What you are asked to do
Check every line of the entries below for the word "right", then give only the number of lines that have it.

Stored entries:
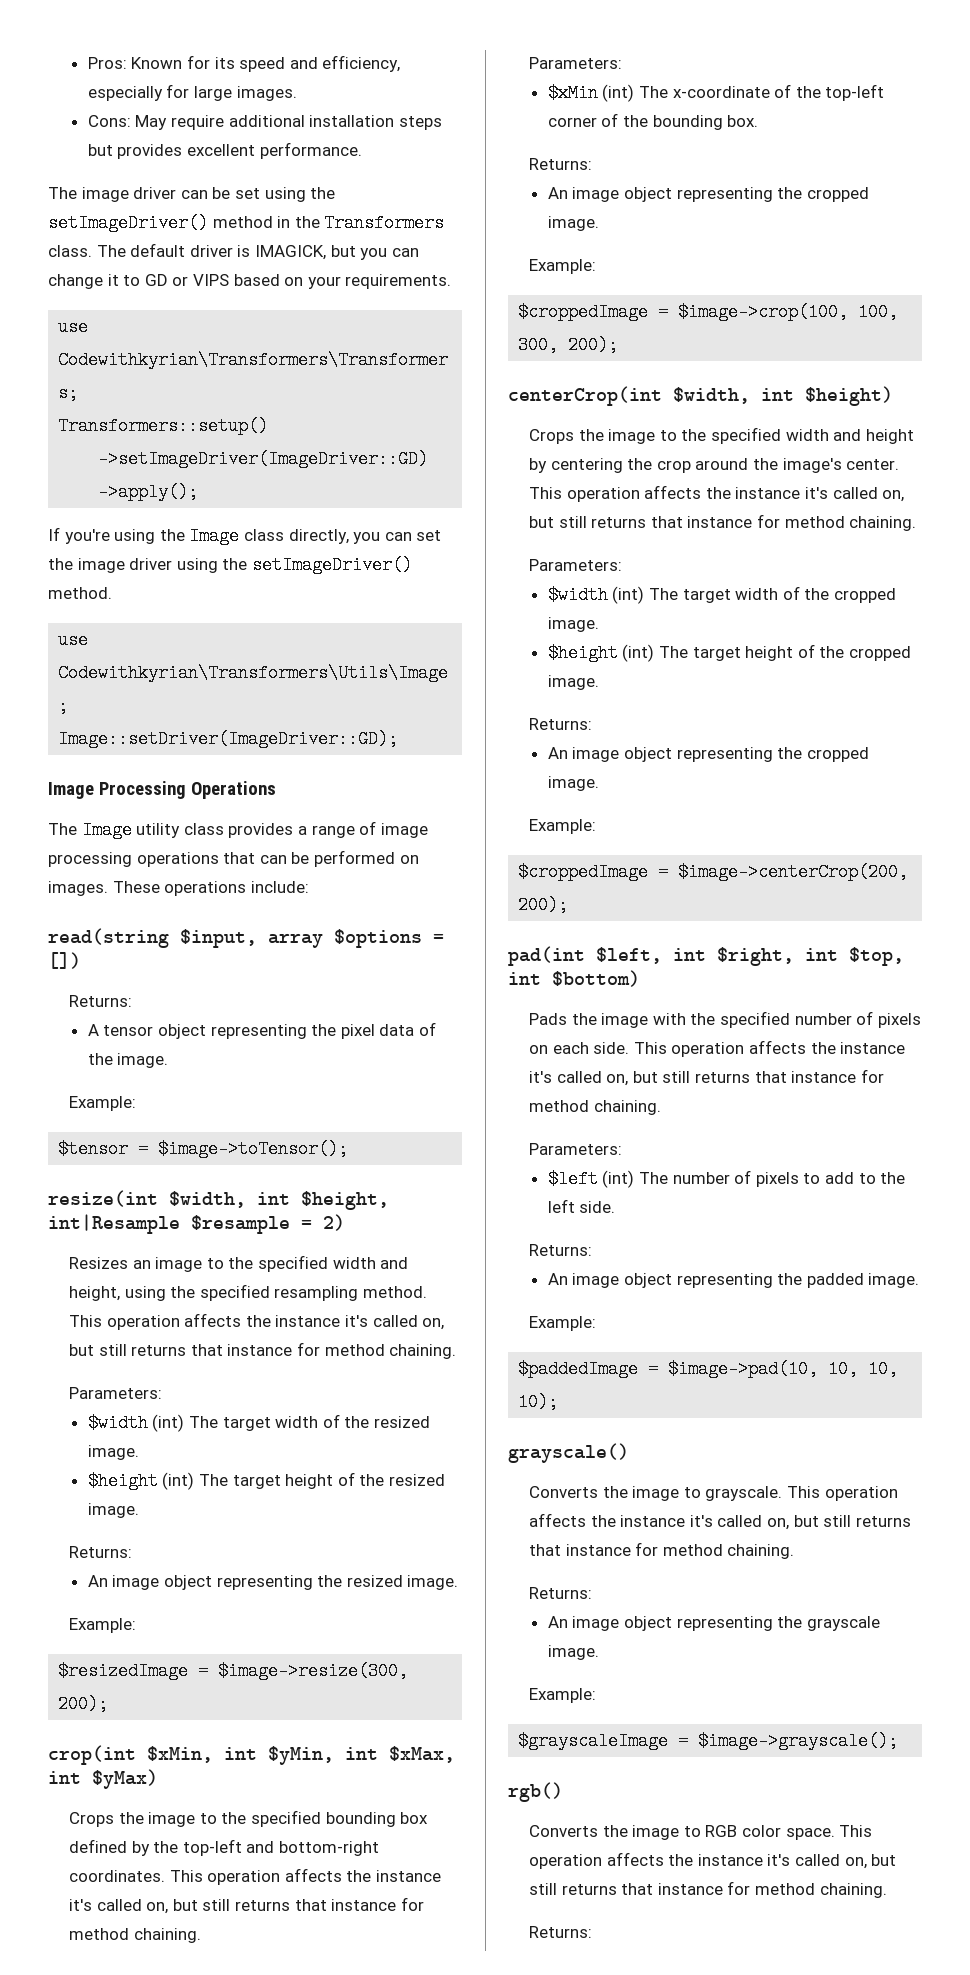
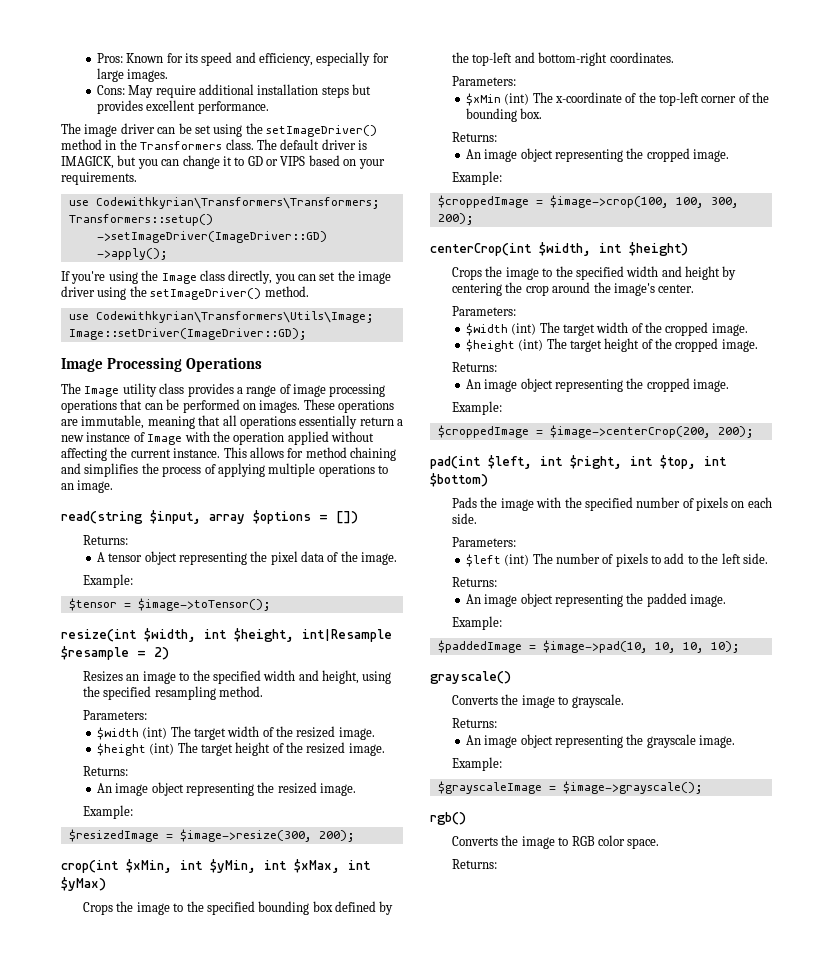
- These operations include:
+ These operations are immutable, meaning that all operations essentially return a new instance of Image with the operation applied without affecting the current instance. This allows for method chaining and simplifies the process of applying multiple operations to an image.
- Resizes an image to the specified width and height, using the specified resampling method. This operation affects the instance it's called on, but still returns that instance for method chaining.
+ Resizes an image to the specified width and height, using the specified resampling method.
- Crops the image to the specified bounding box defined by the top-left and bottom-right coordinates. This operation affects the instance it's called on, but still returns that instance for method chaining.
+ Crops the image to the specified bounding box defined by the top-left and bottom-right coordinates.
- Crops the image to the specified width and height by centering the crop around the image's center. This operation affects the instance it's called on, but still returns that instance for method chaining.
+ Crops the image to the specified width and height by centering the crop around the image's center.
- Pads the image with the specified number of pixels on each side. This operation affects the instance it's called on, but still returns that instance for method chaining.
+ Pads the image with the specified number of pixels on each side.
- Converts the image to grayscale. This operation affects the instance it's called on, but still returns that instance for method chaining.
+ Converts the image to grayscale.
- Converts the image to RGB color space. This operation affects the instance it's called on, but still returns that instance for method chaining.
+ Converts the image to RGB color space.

Task answer
2